— Ваше высокопреосвященство! Да где ж там остались достойные? — с долей покровительственности улыбнулся князь. — Для большинства нашего дворянства вера давно перестала быть жизненным интересом. Они исполняют лениво положенные обряды, да и то не слишком усердно. Толстой — один из многих.
— Слепые вожди слепых... — тихо произнёс Филарет. — Остаётся уповать на милость Господню.
— Да на ваши молитвы! — почтительно поклонился князь.
4 апреля 1866 года в четвёртом часу дня император совершал обычную свою прогулку по Летнему саду. Александр Николаевич с привычной благосклонностью отвечал на приветствия гуляющих и беседовал со своим племянником, герцогом Николаем Лейхтенбергским, и племянницей, принцессой Марией Баденской. Настроение у него было прекрасное. На боковой аллее он заметил знакомую тоненькую фигурку. Неудержимо тянуло подойти, но невозможно было самодержцу всероссийскому ни с того, ни с сего заговорить с одной из своих подданных. Но как же он любил эту юную и прекрасную подданную, княжну Екатерину Долгорукую! В нахлынувшей страсти позабыты были жена и дети, дела государственные отошли в сторону. Ему нужна была только Катя!

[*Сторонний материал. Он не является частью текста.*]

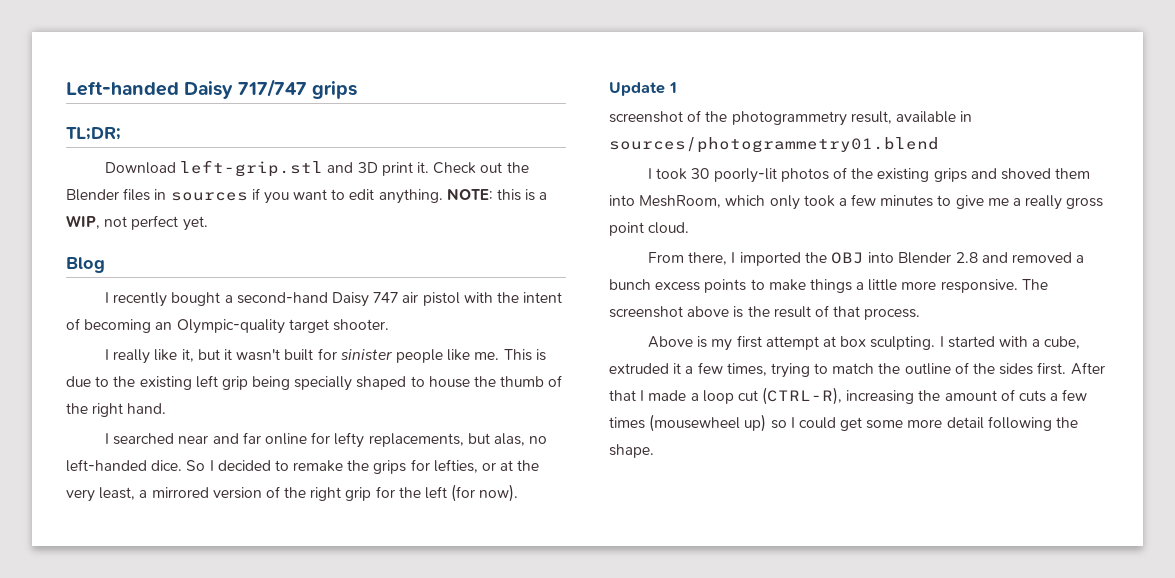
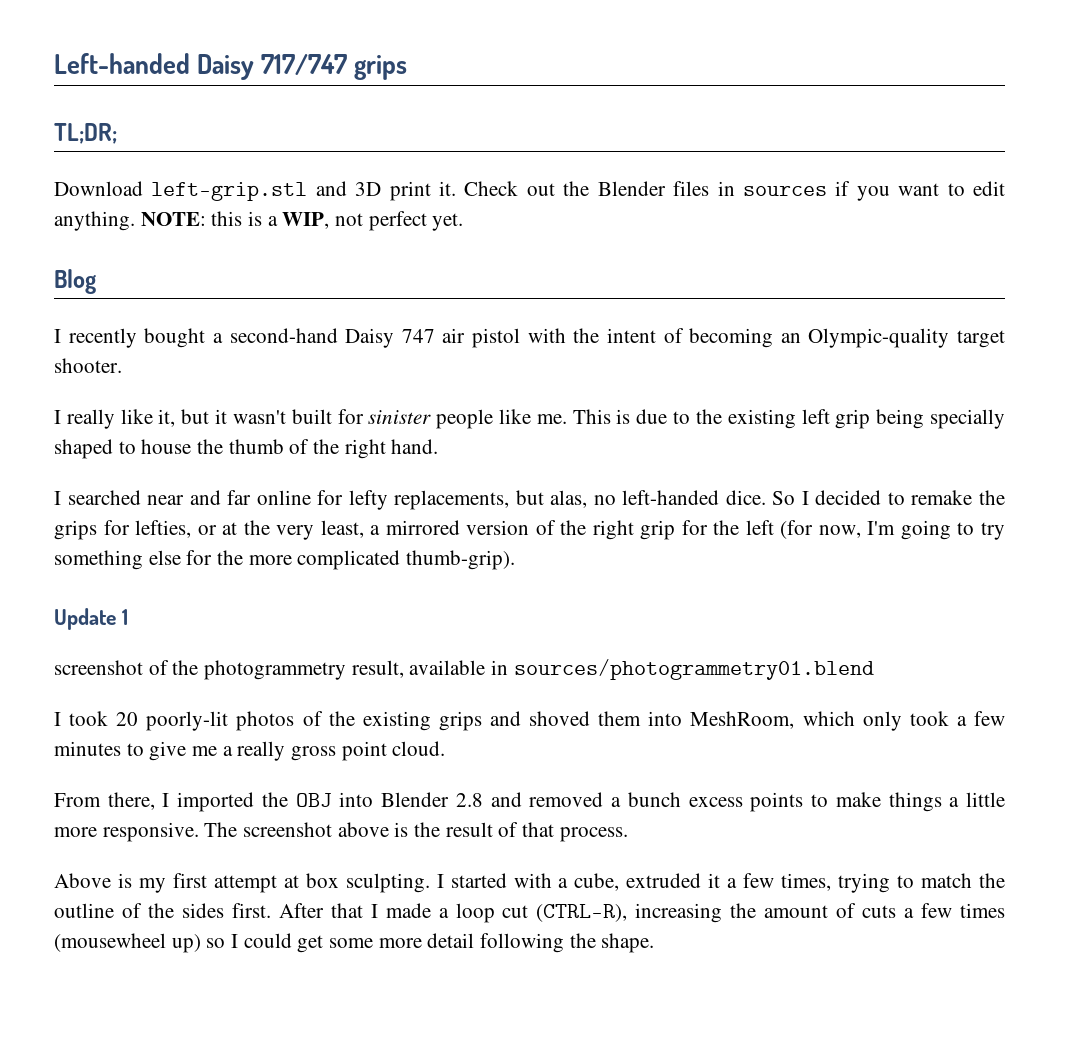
[479,484,519,502] now). -> [818,520,1005,540] [54,550,516,570] now, I'm going to try something else for the more complicated thumb-grip).
[691,168,710,179] 30 -> [116,712,139,726] 20

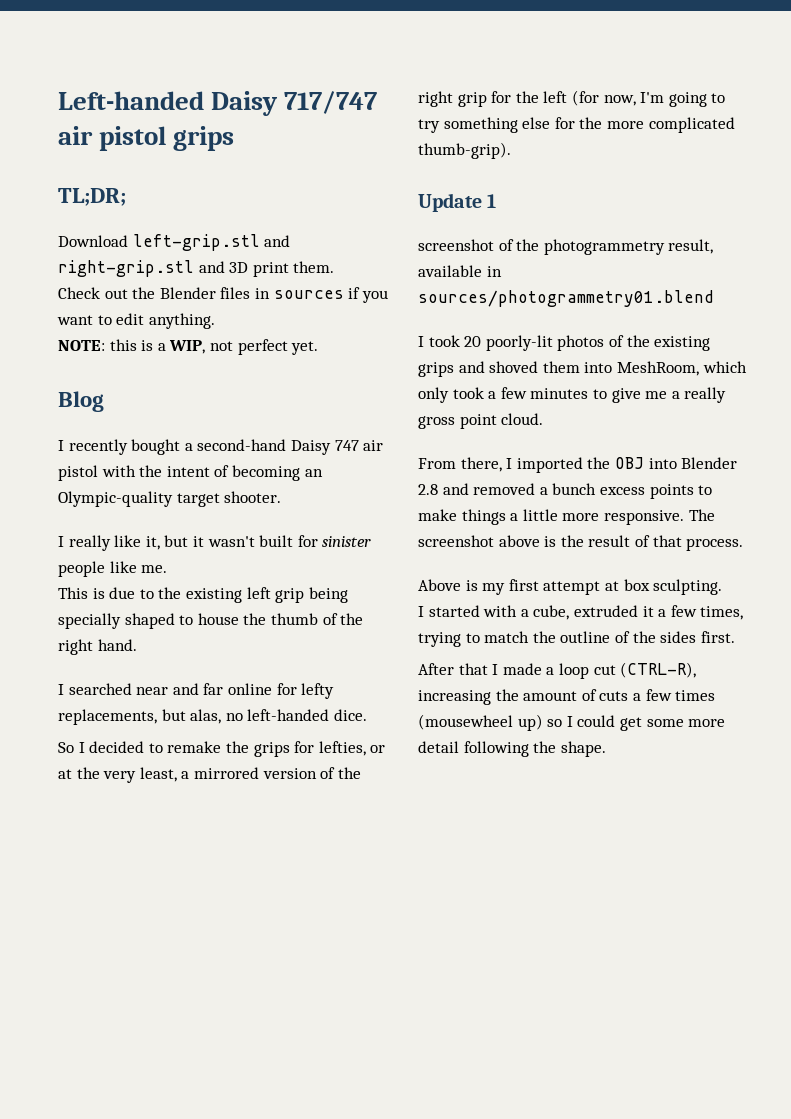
(348, 64) none -> [58,126,167,151] air pistol
(347, 188) none -> [58,260,225,277] right-grip.stl and
[439,181,457,196] it. -> [293,261,335,273] them. //
(135, 221) none -> (215, 321) //
(567, 419) none -> (168, 569) //
(766, 497) none -> (367, 715) //
(430, 883) none -> (723, 587) //
(271, 910) none -> (735, 637) //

Коляска государя стояла у ворот. Александр Николаевич подсадил племянницу. Подскочивший полицейский помог набросить на плечи шинель. Кучер уже теребил вожжи. Лошади нетерпеливо переступали копытами по булыжной мостовой...
И вдруг стоящий в толпе молодой, высокий и сутулый, угрюмый лицом, в потёртом пальтишке вытащил из-за пазухи пистолет и выстрелил в государя. Мимо!.. Пистолет выпал из дрожащей руки. Все оцепенели.
Дима Каракозов побежал по набережной к Зимней канавке, за ним устремились городовой и жандарм. Александр Николаевич ощупал левый бок — вроде цел. Слава Тебе, Господи!
Гром грянул, но потрясённая Россия в радоста от спасения монарха не осознала подлинного значения каракозовского выстрела.
Владыка Филарет тотчас по получении ужасного известия отслужил в Чудовом благодарственный молебен, который по требованию народа повторил на переполненной москвичами Соборной площади Кремля. Все пребывали в радостном возбуждении, но он-то помнил свои слова императрице после падения Реута. По всему судя, начиналась вторая половина царствования государя Александра Николаевича, тёмная... Что ж, он сделал, что мог. Больше его в сей жизни ничего не держало.
Пасху 1867 года Филарет встретил также в. немощи и смог отслужить в своей домовой церкви только светлую заутреню. В мае переехал в Гефсиманию. Он ждал кончины.
Накатывали воспоминания. Владыка Платон, помнится, рассуждал: «В чём же состоит Евангельский покой? Состоит в спокойствии совести. А совести спокойствие тогда есть, когда она тебя ничем не задирает; когда ты в пустынном труде над применением всех полученных от Бога сил и способностей так располагаешь своим состоянием, что исправление дел мирских не отвлекает тебя от Бога; когда служишь добродетели всеми силами души без всякой примеси корыстолюбия и честолюбия...» Можно ли быть уверенным, что всегда доставал до указанного образца? Увы мне!
В один из вечеров после чтения увещевательной песни святителя Григория Богослова рука сама потянулась к перу.
Но та самая жизнь земная, суетную тщетность которой он сознавал лучше других, не отпускала.